Is it ok to add ice to wine? This controversial topic is plaguing many during this glorious hot summer. So what really is the answer? The Independent asked us, as well as some other Industry people. Here are some of the highlights of the article:
“For something that’s supposed to be enjoyable, drinking wine involves an awful lot of rules. Don’t drink red wine with fish. Make sure you hold the glass by the stem. Never fill your glass to the brim. And, even if you’re about to pass out from heat stroke, don’t even think about plonking a few ice cubes in your wine unless you want to seem horribly gauche. It’s enough to make you reach for a gin and tonic.
But, some wine experts are questioning whether sticking some ice cubes into your Sauvignon Blanc is such a crime after all.
The sticking point is, however, when a wine becomes too fine to be cooled down with ice. The ice will of course eventually melt and dilute the flavours and aromas of the drink.“Putting ice cubes in a well made, balanced wine just to cool it down is lazy,” warns Ruth Spivey, wine expert and founder of Wine Car Boot.
The climate you are in is also key when mulling over whether to ice or not to ice, argues Richard Ellison, the founder of Wanderlust Wine. He suggests there’s just no use enduring a lukewarm wine when it’s too hot to think anyway. “As a passionate wine lover who imports it for a job, even I have been known to add ice to wine in certain scenarios. Late last year in Cambodia on holiday I was served a bottle of room temperature Sauvignon Blanc from New Zealand in a scorching 32 degree heat. They then brought ice. This is one time I didn’t even bother to argue with the concept.”

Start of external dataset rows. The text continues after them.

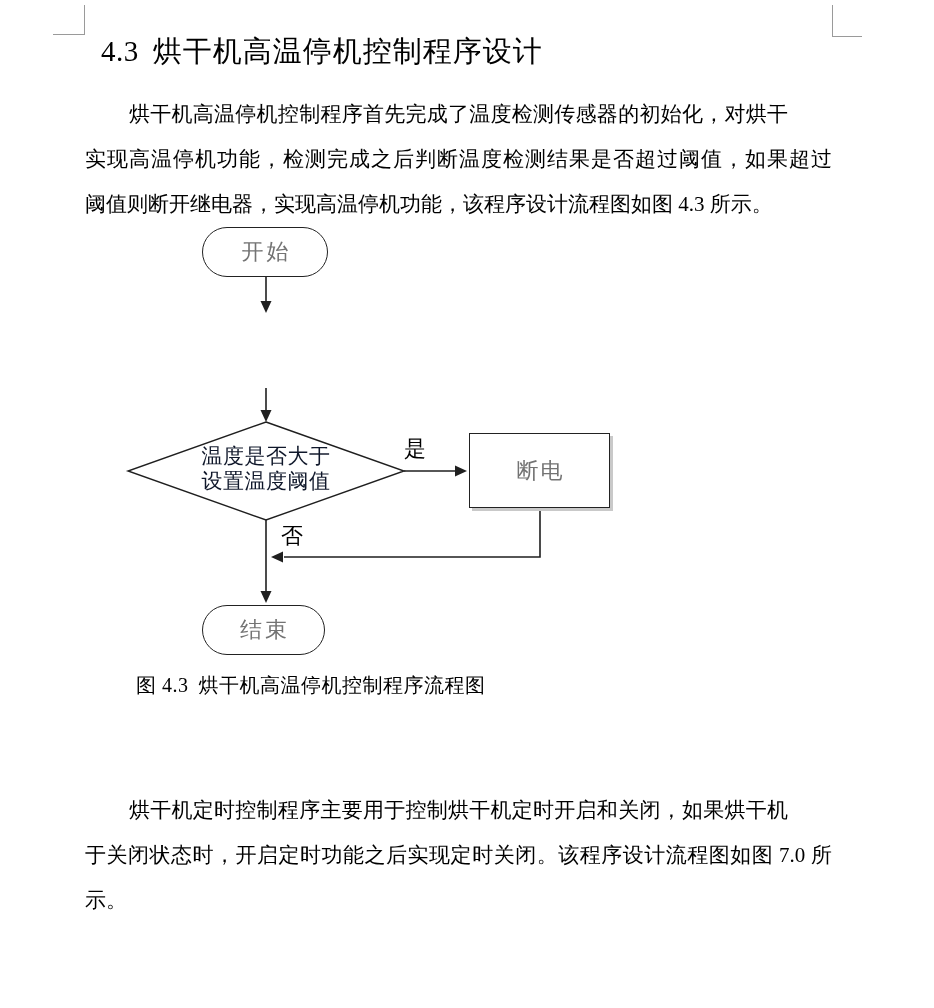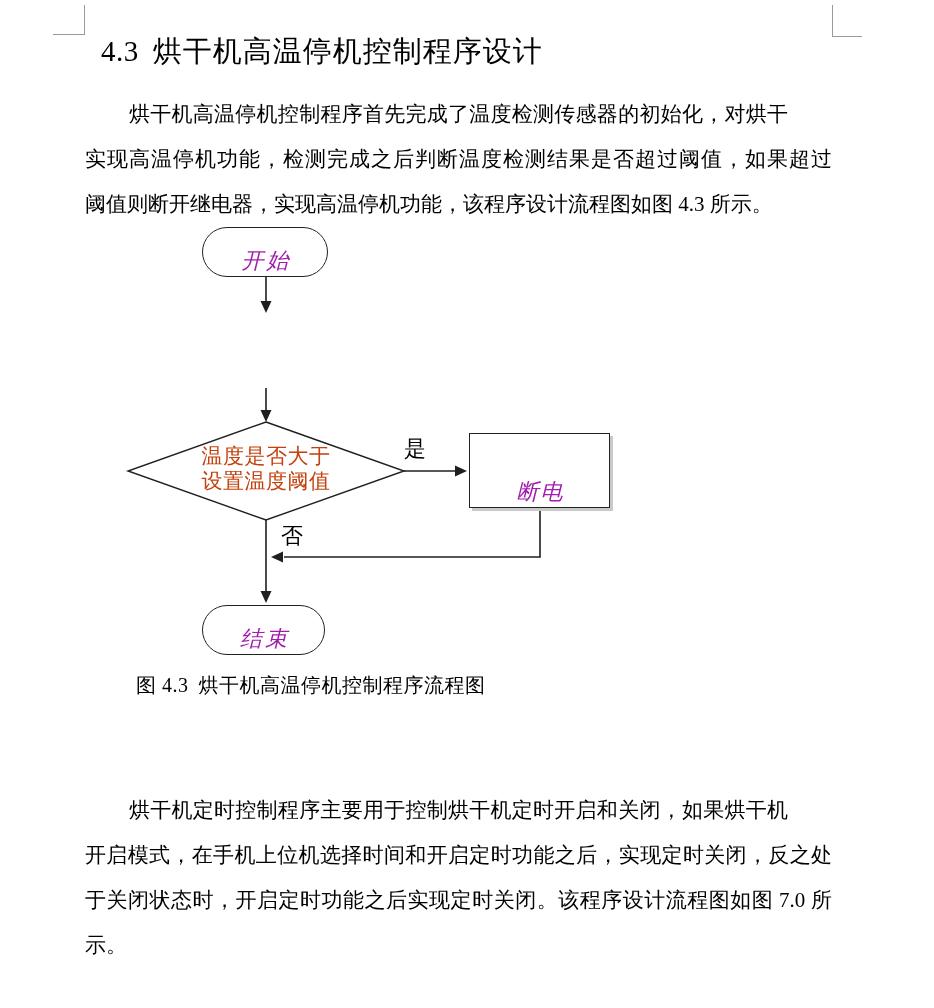--- a/index.html
+++ b/index.html
@@ -56,41 +56,41 @@
   .fig-caption {
     position: absolute; left: 120px; top: 672px;
     font-size: 20px; line-height: 26px; letter-spacing: 0.5px; white-space: nowrap;
   }
   .fig-caption .cap-label { margin-right: 10px; margin-left: 16px; }
 
   
   .flowchart { position: absolute; left: 0; top: 215px; width: 934px; height: 460px; }
   .flowchart svg.connectors { position: absolute; left: 0; top: 0; }
   .fc-node {
-    position: absolute; display: flex; align-items: flex-end; justify-content: center;
+    position: absolute; display: flex; align-items: center; justify-content: center;
     background: #ffffff; font-size: 22px; letter-spacing: 3px; text-indent: 3px;
-    text-align: center; color: #a21caf; font-style: italic;
+    text-align: center; color: #737373;
   }
   .fc-terminal { border: 1.6px solid #222; border-radius: 26px; }
   #node-start { left: 202px; top: 12px;  width: 126px; height: 50px; }
   #node-end   { left: 202px; top: 390px; width: 123px; height: 50px; }
   #node-init  {
     left: 201px; top: 98px; width: 128px; height: 75px;
     border: 2px solid #3a3a3a; flex-direction: column;
     font-size: 22px; line-height: 29px; letter-spacing: 1px; text-indent: 1px;
   }
   #node-action {
     left: 469px; top: 218px; width: 141px; height: 75px;
     border: 1.6px solid #222; box-shadow: 3px 3px 0 #c9c9c9;
     letter-spacing: 2px; text-indent: 2px;
   }
   .diamond-text {
     position: absolute; left: 160px; top: 229px; width: 212px;
     font-size: 21px; line-height: 25px; text-align: center;
-    letter-spacing: 0.5px; color: #c2410c;
+    letter-spacing: 0.5px; color: #0f172a;
   }
   .branch-label {
     position: absolute; font-size: 22px; color: #000; background: transparent;
   }
   #label-yes { left: 404px; top: 219px; }
   #label-no  { left: 281px; top: 306px; }
 </style>
 </head>
 <body>
 
@@ -152,18 +152,17 @@
     </div>
   </div>
 
   <div class="fig-caption">
     <span class="cap-label">图 4.3</span><span>烘干机高温停机控制程序流程图</span>
   </div>
 
 
   <div class="para" id="para-44">
     <div class="pline just indent">烘干机定时控制程序主要用于控制烘干机定时开启和关闭，如果烘干机处于</div>
-    <div class="pline just">开启模式，在手机上位机选择时间和开启定时功能之后，实现定时关闭，反之处</div>
     <div class="pline just">于关闭状态时，开启定时功能之后实现定时关闭。该程序设计流程图如图 7.0 所</div>
     <div class="pline">示。</div>
   </div>
 
 </div>
 
 </body></html>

Wine from regions like the Rhone in France, such as the white Chateauneuf, white Cotes du Rhone, can also be a little too powerful for some and could be watered down a little to taste adds Ellison.

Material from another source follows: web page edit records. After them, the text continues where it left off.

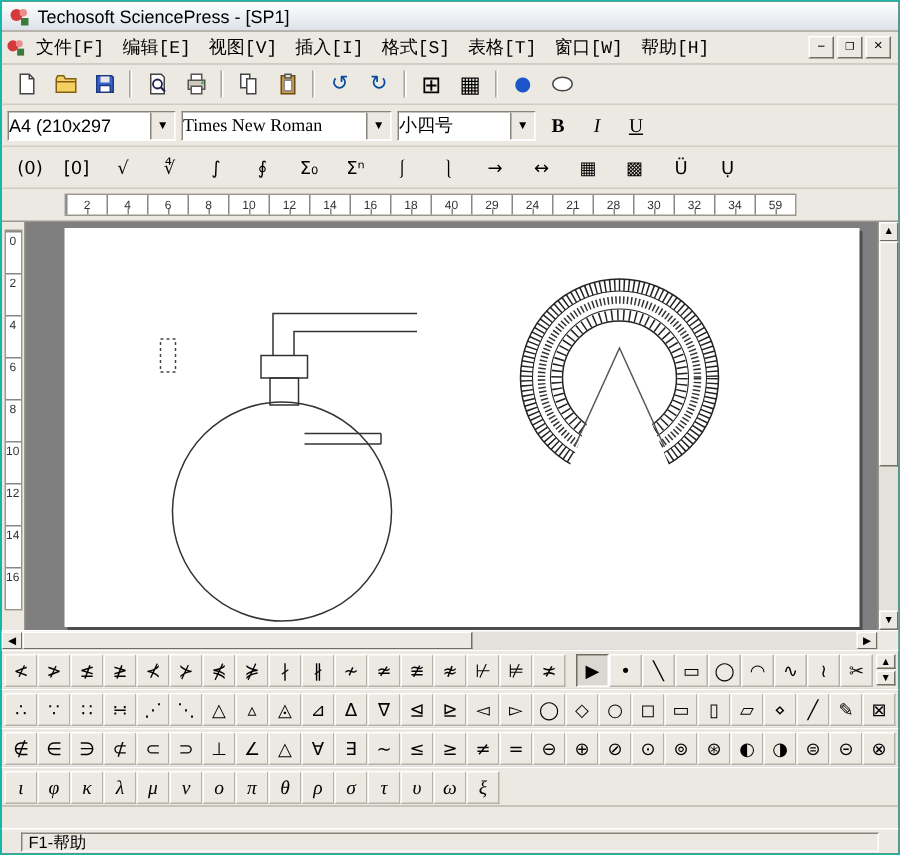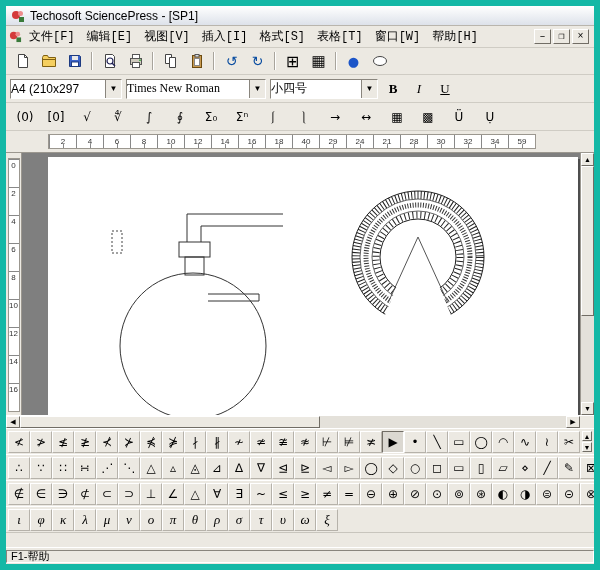--- a/index.html
+++ b/index.html
@@ -1,19 +1,19 @@
 <!DOCTYPE html>
 <html><head>
 <meta charset="utf-8">
 <style>
   * { box-sizing: border-box; margin: 0; padding: 0; }
   body { background:#555; font-family:"Liberation Sans", sans-serif; font-size:12px; color:#000; }
   button { font: inherit; background: none; border: none; padding: 0; cursor: default; }
 
-  .window { width:600px; height:570px; border:6px solid #14b8a6; background:#404040;
+  .window { width:600px; height:570px; border:1px solid #14b8a6; background:#404040;
             display:flex; flex-direction:column; overflow:hidden; }
 
   
   .titlebar { flex:0 0 20px; background:linear-gradient(#ffffff,#dde2ea); border-bottom:1px solid #b9b5ad;
               display:flex; align-items:center; gap:5px; padding:0 5px; }
   .titlebar .title { font-size:12px; }
 
   
   .menubar { flex:0 0 21px; display:flex; align-items:center; padding:0 3px; gap:1px;
              border-bottom:1px solid #cfccc4; background:#ece9e2;font-family:Liberation Mono, monospace; }
@@ -30,21 +30,21 @@
   .tb3 { flex:0 0 28px; }
   .tbtn { width:25px; height:22px; display:flex; align-items:center; justify-content:center; }
   .sep { width:2px; height:18px; border-left:1px solid #a8a49c; border-right:1px solid #fff; margin:0 3px; }
   .glyph-btn { font-family:"DejaVu Sans", sans-serif; font-size:14px; }
 
   .combo { height:20px; background:#fff; border:1px solid; border-color:#89857d #fff #fff #89857d;
            display:flex; align-items:center; padding-left:0; font-size:12px; white-space:nowrap; overflow:hidden; }
   .combo .arrow { margin-left:auto; flex:0 0 16px; height:100%; background:#ece9e2;
                   border-left:1px solid #89857d; display:flex; align-items:center; justify-content:center; font-size:8px; }
   .c-page { width:112px; } .c-font { width:140px; font-family:"Liberation Serif", serif; }
-  .c-size { width:108px;gap:21px; }
+  .c-size { width:92px;gap:21px; }
   .fmt-btn { width:22px; height:20px; text-align:center; font-family:"Liberation Serif", serif; font-size:13px; }
   .fmt-b { font-weight:bold; } .fmt-i { font-style:italic; } .fmt-u { text-decoration:underline; }
 
   .mbtn { min-width:30px; height:22px; padding:0 3px; display:flex; align-items:center; justify-content:center;
           font-family:"DejaVu Sans", sans-serif; font-size:12px; border:1px solid transparent; }
 
   
   .hruler { flex:0 0 22px; background:#ece9e2; border-bottom:1px solid #9b978f; display:flex; align-items:center; }
   .hruler .corner { flex:0 0 16px; height:100%; }
   .hruler .gap { flex:0 0 26px; }
@@ -81,21 +81,21 @@
           border:1px solid; border-color:#fff #b6b2aa #b6b2aa #fff; }
   .spacer { flex:1 1 auto; }
   [data-name="palette-row1-right"] .pbtn:first-child { border-color:#716d65 #fff #fff #716d65; background:#dbd8d1; }
   .greek .pbtn { font-family:"Liberation Serif", serif; font-style:italic; font-size:13px; }
   .pscroll { width:13px; display:flex; flex-direction:column; gap:1px; margin-left:2px; }
   .pscroll .sbtn { flex:0 0 10px; }
 
   .filler { flex:0 0 15px; background:#ece9e2; border-top:1px solid #c8c5bd; }
 
   
-  .status { flex:0 0 17px; background:#ece9e2; border-top:1px solid #fff; display:flex; align-items:center; padding:1px 0; }
+  .status { flex:0 0 17px; background:#ece9e2; border-top:1px solid #fff; display:flex; align-items:center; padding:1px 13px; }
   .spanel { flex:1; height:13px; border:1px solid; border-color:#89857d #fff #fff #89857d;
             font-size:11px; display:flex; align-items:center; padding:0 4px; }
 </style>
 </head>
 <body>
 
 <div class="window" data-name="application-window">
 
   <div class="titlebar" data-name="title-bar">
     <svg width="14" height="14" viewBox="0 0 14 14" data-name="app-icon">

If a bottle needs to be chilled sharpish, but is too high quality to water down, Ellison suggests wetting a paper towel, wrapping it around the bottle and putting it in the freezer for 10 to 15 minutes. This make-do freezer jacket will cool the wine quicker. And, if possible, plan a little in advance to avoid relying on faddy gadgets and needlessly fussy methods.
“Most of our lives are cluttered enough and most people don’t need more faddy gadgets, however handy,” says Ellison. “Other more complicated and elaborate methods that seem a bit silly include having brine water with bags of ice poured in. Dissolving the salt in the water lowers the freezing temperature and cools the bottle faster. It’s elaborate but it does work – you can chill wine or champagne down to perfectly cold in less than 10 minutes.”

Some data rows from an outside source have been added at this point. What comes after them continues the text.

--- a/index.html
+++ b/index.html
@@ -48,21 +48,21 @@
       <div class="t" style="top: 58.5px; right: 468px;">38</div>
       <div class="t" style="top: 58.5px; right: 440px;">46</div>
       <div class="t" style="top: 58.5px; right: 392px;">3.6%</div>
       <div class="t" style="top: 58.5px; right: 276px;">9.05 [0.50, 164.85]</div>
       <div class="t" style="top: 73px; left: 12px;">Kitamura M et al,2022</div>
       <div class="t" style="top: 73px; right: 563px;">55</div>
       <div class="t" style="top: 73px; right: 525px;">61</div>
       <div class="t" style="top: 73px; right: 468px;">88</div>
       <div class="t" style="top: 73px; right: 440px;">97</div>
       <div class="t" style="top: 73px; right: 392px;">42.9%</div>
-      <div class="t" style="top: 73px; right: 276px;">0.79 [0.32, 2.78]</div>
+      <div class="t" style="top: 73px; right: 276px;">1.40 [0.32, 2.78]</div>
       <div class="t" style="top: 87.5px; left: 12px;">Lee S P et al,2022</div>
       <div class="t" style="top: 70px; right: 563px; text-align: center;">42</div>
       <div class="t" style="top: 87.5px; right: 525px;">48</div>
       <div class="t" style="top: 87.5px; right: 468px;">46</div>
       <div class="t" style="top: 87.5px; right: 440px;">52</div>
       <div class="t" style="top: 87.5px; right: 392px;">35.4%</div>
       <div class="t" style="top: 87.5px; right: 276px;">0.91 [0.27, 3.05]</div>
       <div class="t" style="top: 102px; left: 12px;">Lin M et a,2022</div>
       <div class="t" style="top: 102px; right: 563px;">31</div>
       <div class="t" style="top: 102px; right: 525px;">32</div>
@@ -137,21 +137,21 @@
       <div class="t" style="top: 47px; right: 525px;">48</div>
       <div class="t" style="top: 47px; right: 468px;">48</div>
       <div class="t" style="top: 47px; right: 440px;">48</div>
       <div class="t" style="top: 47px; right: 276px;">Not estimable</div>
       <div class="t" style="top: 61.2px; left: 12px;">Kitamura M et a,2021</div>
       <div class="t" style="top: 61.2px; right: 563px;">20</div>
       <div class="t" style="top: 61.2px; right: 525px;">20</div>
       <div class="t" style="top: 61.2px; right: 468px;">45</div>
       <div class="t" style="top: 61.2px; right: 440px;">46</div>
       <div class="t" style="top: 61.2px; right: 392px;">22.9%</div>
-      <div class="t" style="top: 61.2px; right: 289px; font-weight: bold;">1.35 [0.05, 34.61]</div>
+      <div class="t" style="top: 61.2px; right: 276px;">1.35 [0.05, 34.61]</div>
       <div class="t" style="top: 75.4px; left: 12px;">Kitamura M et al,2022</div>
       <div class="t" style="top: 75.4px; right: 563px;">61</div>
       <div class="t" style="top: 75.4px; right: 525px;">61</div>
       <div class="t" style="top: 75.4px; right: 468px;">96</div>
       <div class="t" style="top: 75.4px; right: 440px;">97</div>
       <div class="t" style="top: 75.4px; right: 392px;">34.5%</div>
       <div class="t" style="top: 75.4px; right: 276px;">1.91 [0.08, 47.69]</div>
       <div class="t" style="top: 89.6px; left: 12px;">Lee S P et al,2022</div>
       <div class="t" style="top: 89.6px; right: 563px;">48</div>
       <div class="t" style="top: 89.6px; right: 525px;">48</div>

“But I’d argue why not just add some frozen raspberries or blueberries instead? The wine is just as cold but without it being diluted,” he adds.
So, for anyone grabbing a bottle of supermarket plonk on the way home from work, which let’s be honest is most of us, Spivey’s advice is clear: “If the wine is horrible and you’re unable to change it for something better, a couple of ice cubes could well make it more palatable – the colder the wine the less you can taste.”